*WHAT YOU HAVE TO DO*:
As an exercise, transcribe the data below in full and exactly, omitting pictures.
---- DATASET RECORDS
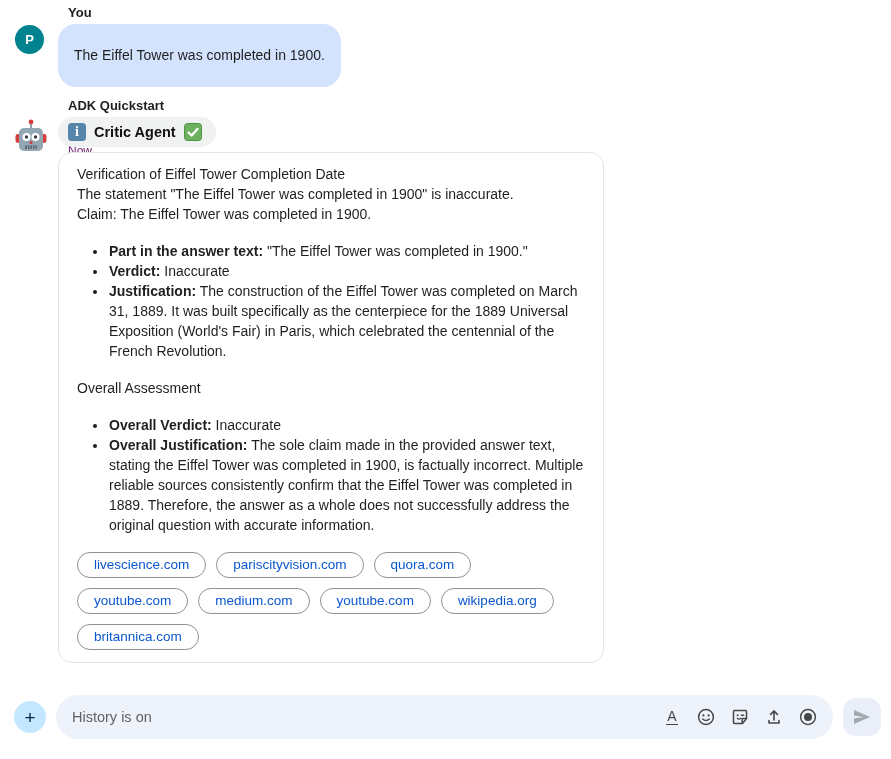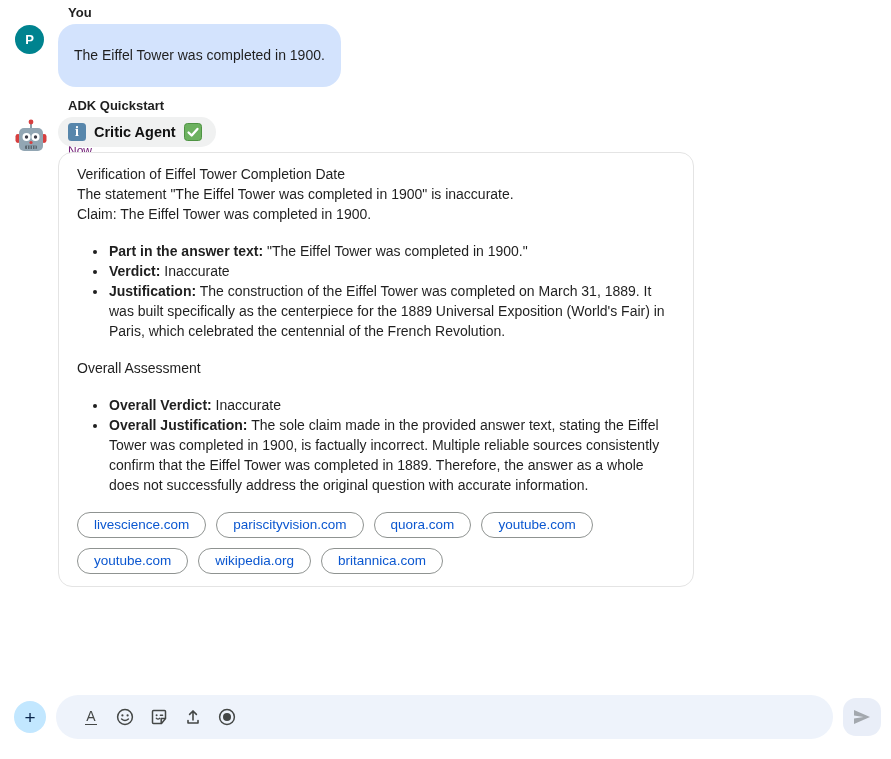--- a/index.html
+++ b/index.html
@@ -72,21 +72,21 @@
   .sq-icon {
     width: 18px; height: 18px; border-radius: 3.5px;
     display: inline-flex; align-items: center; justify-content: center;
     flex: none;
   }
   .info-sq { background: #5786ab; color: #fff; font-family: "Liberation Serif", serif; font-weight: 700; font-size: 14px; }
   .check-sq { background: #6cb15f; border: 1px solid #4e9343; }
 
   
   .card {
-    width: 636px;
+    width: 546px;
     margin-top: 5px;
     background: #fff;
     border: 1px solid #e4e4e4;
     border-radius: 14px;
     padding: 11px 18px 12px 18px;
     font-size: 14px;
     line-height: 20px;
     color: #1f1f1f;
   }
   .card ul { margin: 17px 0; padding-left: 31px; }
@@ -264,40 +264,42 @@
               <span class="lead">Overall Justification:</span>
               <span>The sole claim made in the provided answer text, stating the Eiffel Tower was completed in 1900, is factually incorrect. Multiple reliable sources consistently confirm that the Eiffel Tower was completed in 1889. Therefore, the answer as a whole does not successfully address the original question with accurate information.</span>
             </li>
           </ul>
 
           <div class="chips">
             <span class="chip">livescience.com</span>
             <span class="chip">pariscityvision.com</span>
             <span class="chip">quora.com</span>
             <span class="chip">youtube.com</span>
+            <span class="chip">medium.com</span>
             <span class="chip">youtube.com</span>
             <span class="chip">wikipedia.org</span>
             <span class="chip">britannica.com</span>
           </div>
         </div>
 
         
 
         
 
       </div>
     </div>
   </div>
 
 </div>
 
 <div class="compose">
   <button class="plus-btn">+</button>
 
   <div class="input-pill">
+    <input type="text" value="" placeholder="History is on" style="">
     <div class="compose-icons">
       <span class="cicon">
         <span class="fmt-a">A</span>
       </span>
       <span class="cicon">
         <svg viewBox="0 0 18 18" width="18" height="18">
           <circle cx="9" cy="9" r="7.4" fill="none" stroke="#444746" stroke-width="1.5"></circle>
           <circle cx="6.4" cy="7.4" r="1.1" fill="#444746"></circle>
           <circle cx="11.6" cy="7.4" r="1.1" fill="#444746"></circle>
           <path d="M5.6 11 Q9 14 12.4 11" fill="none" stroke="#444746" stroke-width="1.5" stroke-linecap="round"></path>

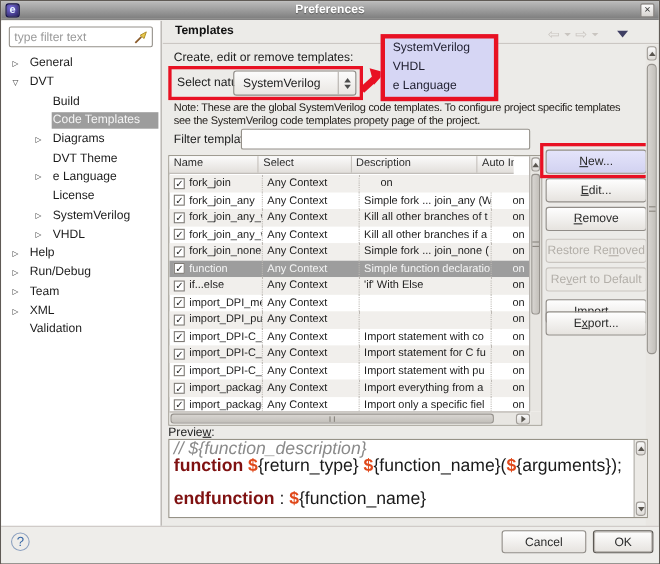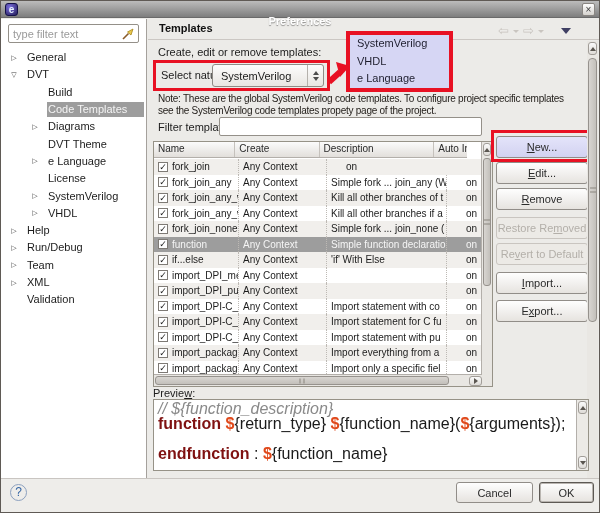--- a/index.html
+++ b/index.html
@@ -5,21 +5,21 @@
   * { margin:0; padding:0; box-sizing:border-box; }
   html,body { width:600px; height:513px; background:#fff; }
   body { font-family:"Liberation Sans",sans-serif; }
 
   #window{ position:relative; width:600px; height:513px; background:#ecebe8;
     border:1px solid #5f5a55; overflow:hidden; font-size:11px; color:#1c1c1c; }
 
   
   .titlebar{ position:absolute; left:0; top:0; width:100%; height:17px;
     background:linear-gradient(#bcbcbc,#7e7e7e); border-bottom:1px solid #6a6a6a; }
-  .titlebar-title{ position:absolute; left:0; right:0; top:14px; text-align:center;
+  .titlebar-title{ position:absolute; left:0; right:0; top:2px; text-align:center;
     color:#fff; font-weight:bold; font-size:11px; text-shadow:0 1px 1px rgba(0,0,0,.4); }
   .app-icon{ position:absolute; left:4px; top:2px; width:13px; height:13px; border-radius:3px;
     background:radial-gradient(circle at 35% 30%, #7b6fe0, #241d59); border:1px solid #14114a;
     color:#e8f4ff; font-size:10px; line-height:12px; text-align:center; font-weight:bold; }
   .close-btn{ position:absolute; right:4px; top:2px; width:13px; height:13px;
     background:linear-gradient(#fdfdfd,#d6d3cf); border:1px solid #8a8682; border-radius:2px;
     font-size:10px; line-height:11px; text-align:center; color:#3a3a3a; cursor:default; }
 
   
   .sidebar{ position:absolute; left:0; top:18px; width:146px; height:459px;
@@ -268,21 +268,21 @@
     <div>Note:  These are the global SystemVerilog code templates. To configure project specific templates</div>
     <div>see the SystemVerilog code templates propety page of the project.</div>
   </div>
 
   <div class="filter-label">Filter templates:</div>
   <input class="filter-input" type="text" value="" style="">
 
   <div class="table">
     <div class="thead" id="thead">
         <div class="th c0">Name</div>
-        <div class="th c1">Create</div>
+        <div class="th c1">Select</div>
         <div class="th c2">Description</div>
         <div class="th c3">Auto In</div>
       </div>
     <div class="tbody" id="tbody">
         <div class="tr odd">
           <div class="td c0">
             <span class="cb">✓</span>
             <span>fork_join</span>
           </div>
           <div class="td c1">Any Context</div>
@@ -426,21 +426,21 @@
   </div>
 
   <div class="ann ann-new"></div>
   <div id="side-buttons">
       <button class="side-btn hl" style="top: 135px;"><u>N</u>ew...</button>
       <button class="side-btn" style="top: 161px;"><u>E</u>dit...</button>
       <button class="side-btn" style="top: 187px;"><u>R</u>emove</button>
       <button class="side-btn disabled" style="top: 216px;">Restore Re<u>m</u>oved</button>
       <button class="side-btn disabled" style="top: 242px;">Re<u>v</u>ert to Default</button>
       <button class="side-btn" style="top: 271px;"><u>I</u>mport...</button>
-      <button class="side-btn" style="top: 299px;">E<u>x</u>port...</button>
+      <button class="side-btn" style="top: 282px;">E<u>x</u>port...</button>
     </div>
 
   <div class="page-scroll">
     <span class="sb-btn" style="top:1px">
         <span class="tri-up"></span>
       </span>
     <span class="page-thumb">
         <span class="grip-h"></span>
       </span>
   </div>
--------
*RESPONSE TO THIS EXERCISE*:
--- a/index.html
+++ b/index.html
@@ -72,21 +72,21 @@
   .sq-icon {
     width: 18px; height: 18px; border-radius: 3.5px;
     display: inline-flex; align-items: center; justify-content: center;
     flex: none;
   }
   .info-sq { background: #5786ab; color: #fff; font-family: "Liberation Serif", serif; font-weight: 700; font-size: 14px; }
   .check-sq { background: #6cb15f; border: 1px solid #4e9343; }
 
   
   .card {
-    width: 636px;
+    width: 546px;
     margin-top: 5px;
     background: #fff;
     border: 1px solid #e4e4e4;
     border-radius: 14px;
     padding: 11px 18px 12px 18px;
     font-size: 14px;
     line-height: 20px;
     color: #1f1f1f;
   }
   .card ul { margin: 17px 0; padding-left: 31px; }
@@ -264,40 +264,42 @@
               <span class="lead">Overall Justification:</span>
               <span>The sole claim made in the provided answer text, stating the Eiffel Tower was completed in 1900, is factually incorrect. Multiple reliable sources consistently confirm that the Eiffel Tower was completed in 1889. Therefore, the answer as a whole does not successfully address the original question with accurate information.</span>
             </li>
           </ul>
 
           <div class="chips">
             <span class="chip">livescience.com</span>
             <span class="chip">pariscityvision.com</span>
             <span class="chip">quora.com</span>
             <span class="chip">youtube.com</span>
+            <span class="chip">medium.com</span>
             <span class="chip">youtube.com</span>
             <span class="chip">wikipedia.org</span>
             <span class="chip">britannica.com</span>
           </div>
         </div>
 
         
 
         
 
       </div>
     </div>
   </div>
 
 </div>
 
 <div class="compose">
   <button class="plus-btn">+</button>
 
   <div class="input-pill">
+    <input type="text" value="" placeholder="History is on" style="">
     <div class="compose-icons">
       <span class="cicon">
         <span class="fmt-a">A</span>
       </span>
       <span class="cicon">
         <svg viewBox="0 0 18 18" width="18" height="18">
           <circle cx="9" cy="9" r="7.4" fill="none" stroke="#444746" stroke-width="1.5"></circle>
           <circle cx="6.4" cy="7.4" r="1.1" fill="#444746"></circle>
           <circle cx="11.6" cy="7.4" r="1.1" fill="#444746"></circle>
           <path d="M5.6 11 Q9 14 12.4 11" fill="none" stroke="#444746" stroke-width="1.5" stroke-linecap="round"></path>

--- a/index.html
+++ b/index.html
@@ -5,21 +5,21 @@
   * { margin:0; padding:0; box-sizing:border-box; }
   html,body { width:600px; height:513px; background:#fff; }
   body { font-family:"Liberation Sans",sans-serif; }
 
   #window{ position:relative; width:600px; height:513px; background:#ecebe8;
     border:1px solid #5f5a55; overflow:hidden; font-size:11px; color:#1c1c1c; }
 
   
   .titlebar{ position:absolute; left:0; top:0; width:100%; height:17px;
     background:linear-gradient(#bcbcbc,#7e7e7e); border-bottom:1px solid #6a6a6a; }
-  .titlebar-title{ position:absolute; left:0; right:0; top:14px; text-align:center;
+  .titlebar-title{ position:absolute; left:0; right:0; top:2px; text-align:center;
     color:#fff; font-weight:bold; font-size:11px; text-shadow:0 1px 1px rgba(0,0,0,.4); }
   .app-icon{ position:absolute; left:4px; top:2px; width:13px; height:13px; border-radius:3px;
     background:radial-gradient(circle at 35% 30%, #7b6fe0, #241d59); border:1px solid #14114a;
     color:#e8f4ff; font-size:10px; line-height:12px; text-align:center; font-weight:bold; }
   .close-btn{ position:absolute; right:4px; top:2px; width:13px; height:13px;
     background:linear-gradient(#fdfdfd,#d6d3cf); border:1px solid #8a8682; border-radius:2px;
     font-size:10px; line-height:11px; text-align:center; color:#3a3a3a; cursor:default; }
 
   
   .sidebar{ position:absolute; left:0; top:18px; width:146px; height:459px;
@@ -268,21 +268,21 @@
     <div>Note:  These are the global SystemVerilog code templates. To configure project specific templates</div>
     <div>see the SystemVerilog code templates propety page of the project.</div>
   </div>
 
   <div class="filter-label">Filter templates:</div>
   <input class="filter-input" type="text" value="" style="">
 
   <div class="table">
     <div class="thead" id="thead">
         <div class="th c0">Name</div>
-        <div class="th c1">Create</div>
+        <div class="th c1">Select</div>
         <div class="th c2">Description</div>
         <div class="th c3">Auto In</div>
       </div>
     <div class="tbody" id="tbody">
         <div class="tr odd">
           <div class="td c0">
             <span class="cb">✓</span>
             <span>fork_join</span>
           </div>
           <div class="td c1">Any Context</div>
@@ -426,21 +426,21 @@
   </div>
 
   <div class="ann ann-new"></div>
   <div id="side-buttons">
       <button class="side-btn hl" style="top: 135px;"><u>N</u>ew...</button>
       <button class="side-btn" style="top: 161px;"><u>E</u>dit...</button>
       <button class="side-btn" style="top: 187px;"><u>R</u>emove</button>
       <button class="side-btn disabled" style="top: 216px;">Restore Re<u>m</u>oved</button>
       <button class="side-btn disabled" style="top: 242px;">Re<u>v</u>ert to Default</button>
       <button class="side-btn" style="top: 271px;"><u>I</u>mport...</button>
-      <button class="side-btn" style="top: 299px;">E<u>x</u>port...</button>
+      <button class="side-btn" style="top: 282px;">E<u>x</u>port...</button>
     </div>
 
   <div class="page-scroll">
     <span class="sb-btn" style="top:1px">
         <span class="tri-up"></span>
       </span>
     <span class="page-thumb">
         <span class="grip-h"></span>
       </span>
   </div>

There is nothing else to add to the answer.